The often-unheard views of migrants in the UK and British citizens living abroad on the Coronation of King Charles III, Eurovision and much more are revealed in the new season of the popular podcast Who do we think we are?
The first episode of Season 3 of the podcast which, so far, has attracted thousands of listeners goes live on Friday 5th May. Follow the podcast on all major podcasting platforms or through our RSS Feed.
Co-hosted by researchers from the Universities of Birmingham and Lancaster, the series takes Brexit as a pivotal moment in telling Britain’s migration story focussed on the making of ‘Global Britain’.
What does it mean to be British today? Who is allowed to be part of Britain in the post-Brexit era? Who is excluded? We will explore these questions with people who are more ordinarily absent in these conversations.”Nando Sigona, professor of International Migration and Forced Displacement, University of Birmingham
Professor Michaela Benson, from Lancaster University, and Professor Nando Sigona, from the University of Birmingham, consider what the UK’s exit from the European Union has meant for mobile citizens, migrants, migration flows and governance.
The experts reveal an ongoing process of redrawing the boundaries of the imagined community and the role of the migration-citizenship regime within this. They also look beyond the borders to consider how immigration controls, policies and legislation reflect the UK’s struggle for legitimacy and leadership on the world stage after Brexit.

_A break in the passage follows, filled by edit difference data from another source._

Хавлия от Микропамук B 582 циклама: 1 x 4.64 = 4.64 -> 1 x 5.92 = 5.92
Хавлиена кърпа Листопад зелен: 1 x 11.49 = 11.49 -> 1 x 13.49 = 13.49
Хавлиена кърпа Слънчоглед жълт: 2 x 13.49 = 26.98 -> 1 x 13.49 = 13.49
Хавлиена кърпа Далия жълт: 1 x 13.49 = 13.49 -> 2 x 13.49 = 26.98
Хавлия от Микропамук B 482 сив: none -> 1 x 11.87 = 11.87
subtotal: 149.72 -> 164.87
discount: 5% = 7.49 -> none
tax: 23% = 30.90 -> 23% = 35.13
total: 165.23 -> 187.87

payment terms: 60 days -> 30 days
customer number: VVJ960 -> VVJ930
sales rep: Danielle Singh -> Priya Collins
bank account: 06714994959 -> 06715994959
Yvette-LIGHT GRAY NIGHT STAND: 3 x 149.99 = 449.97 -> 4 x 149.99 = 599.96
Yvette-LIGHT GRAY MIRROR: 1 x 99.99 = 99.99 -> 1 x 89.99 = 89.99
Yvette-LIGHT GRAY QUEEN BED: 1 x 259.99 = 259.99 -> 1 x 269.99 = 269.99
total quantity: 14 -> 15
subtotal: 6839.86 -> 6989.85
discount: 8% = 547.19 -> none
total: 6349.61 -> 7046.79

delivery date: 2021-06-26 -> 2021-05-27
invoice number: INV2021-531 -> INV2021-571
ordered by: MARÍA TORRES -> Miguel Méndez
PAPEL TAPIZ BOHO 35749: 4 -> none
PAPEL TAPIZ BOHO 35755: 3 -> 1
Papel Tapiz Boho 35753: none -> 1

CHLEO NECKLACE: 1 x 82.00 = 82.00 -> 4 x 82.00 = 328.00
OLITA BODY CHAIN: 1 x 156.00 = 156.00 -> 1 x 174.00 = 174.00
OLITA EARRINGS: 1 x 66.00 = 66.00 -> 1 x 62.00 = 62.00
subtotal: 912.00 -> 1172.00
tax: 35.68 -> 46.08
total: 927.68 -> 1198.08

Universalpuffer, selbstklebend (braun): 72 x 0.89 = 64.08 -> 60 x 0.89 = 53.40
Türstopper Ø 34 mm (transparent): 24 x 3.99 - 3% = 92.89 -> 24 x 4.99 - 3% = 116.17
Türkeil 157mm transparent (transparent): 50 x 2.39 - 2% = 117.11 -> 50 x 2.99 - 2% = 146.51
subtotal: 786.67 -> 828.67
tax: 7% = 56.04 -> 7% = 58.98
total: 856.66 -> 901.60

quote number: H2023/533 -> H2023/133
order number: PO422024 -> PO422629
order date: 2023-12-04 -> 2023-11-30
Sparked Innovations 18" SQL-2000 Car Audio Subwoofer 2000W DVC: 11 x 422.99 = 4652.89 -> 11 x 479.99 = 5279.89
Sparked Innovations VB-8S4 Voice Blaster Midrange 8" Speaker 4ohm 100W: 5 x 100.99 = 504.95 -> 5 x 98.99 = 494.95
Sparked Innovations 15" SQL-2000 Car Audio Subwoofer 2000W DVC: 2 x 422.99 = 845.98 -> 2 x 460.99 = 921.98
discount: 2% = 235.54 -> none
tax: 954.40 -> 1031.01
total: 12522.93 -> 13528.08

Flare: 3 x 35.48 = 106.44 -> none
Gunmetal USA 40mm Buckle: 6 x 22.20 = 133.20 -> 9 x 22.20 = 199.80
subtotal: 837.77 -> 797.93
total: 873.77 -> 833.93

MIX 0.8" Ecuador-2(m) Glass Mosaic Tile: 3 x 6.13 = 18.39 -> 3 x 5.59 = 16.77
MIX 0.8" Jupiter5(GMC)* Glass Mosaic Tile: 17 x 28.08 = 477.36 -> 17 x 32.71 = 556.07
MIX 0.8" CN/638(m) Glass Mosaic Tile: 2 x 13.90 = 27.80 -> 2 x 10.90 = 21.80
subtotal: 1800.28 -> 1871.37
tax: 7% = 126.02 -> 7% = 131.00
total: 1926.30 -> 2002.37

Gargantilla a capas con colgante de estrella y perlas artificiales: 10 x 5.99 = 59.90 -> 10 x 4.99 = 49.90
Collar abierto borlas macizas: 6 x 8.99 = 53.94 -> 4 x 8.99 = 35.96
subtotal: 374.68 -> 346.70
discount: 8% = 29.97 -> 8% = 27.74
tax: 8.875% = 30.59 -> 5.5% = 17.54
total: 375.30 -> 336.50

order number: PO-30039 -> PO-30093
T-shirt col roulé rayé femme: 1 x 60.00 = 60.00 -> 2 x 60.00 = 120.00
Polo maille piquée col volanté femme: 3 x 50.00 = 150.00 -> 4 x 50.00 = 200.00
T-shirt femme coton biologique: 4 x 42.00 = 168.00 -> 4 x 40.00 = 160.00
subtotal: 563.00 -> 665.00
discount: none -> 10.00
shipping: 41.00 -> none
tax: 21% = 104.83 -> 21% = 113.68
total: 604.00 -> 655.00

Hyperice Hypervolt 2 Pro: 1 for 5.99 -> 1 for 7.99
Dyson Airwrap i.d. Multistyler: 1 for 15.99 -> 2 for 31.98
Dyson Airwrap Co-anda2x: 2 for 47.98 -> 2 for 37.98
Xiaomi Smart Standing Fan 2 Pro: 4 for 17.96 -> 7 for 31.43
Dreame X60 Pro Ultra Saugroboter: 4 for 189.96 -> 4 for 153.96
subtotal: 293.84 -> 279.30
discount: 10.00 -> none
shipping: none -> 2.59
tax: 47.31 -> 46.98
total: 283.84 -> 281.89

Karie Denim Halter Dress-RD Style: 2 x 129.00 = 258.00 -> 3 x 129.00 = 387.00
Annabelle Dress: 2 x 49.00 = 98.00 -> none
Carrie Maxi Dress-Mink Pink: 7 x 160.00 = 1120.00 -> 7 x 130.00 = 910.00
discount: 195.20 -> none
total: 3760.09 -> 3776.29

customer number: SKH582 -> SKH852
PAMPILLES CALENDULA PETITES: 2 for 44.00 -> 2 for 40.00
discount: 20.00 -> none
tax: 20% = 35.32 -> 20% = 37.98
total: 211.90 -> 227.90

Nando Sigona, professor of International Migration and Forced Displacement, explains the main focus of the season: “What does it mean to be British today? Who is allowed to be part of Britain in the post-Brexit era? Who is excluded? We will explore these questions with people who are more ordinarily absent in these conversations.”
Drawing on the contributions of those taking part in the ESRC-funded ‘Rebordering Britain and Britons after Brexit’ research, in the first episode of Season 3 researchers examine how British citizens living in Europe and EU citizens and other migrants in the UK experience major public events such as the coronation, Commonwealth Games, the Festival of Brexit and even Eurovision.
Michaela Benson, professor of Public Sociology, explains: “We explore what the views of these communities about the monarchy, commonwealth and Eurovision makes visible about the symbolic boundaries and borders of the imagined community emerging in the wake of Brexit.”
In the episode a UK-based Finnish woman explains how her attitudes to public celebrations has changed since Brexit: “If the festivities had taken place before Brexit, I may have felt more of a connection to the Jubilee but Brexit has created a rift between me and Britain that didn't exist before and has highlighted the perception of me as 'other' by those in power and many of those living in Britain.”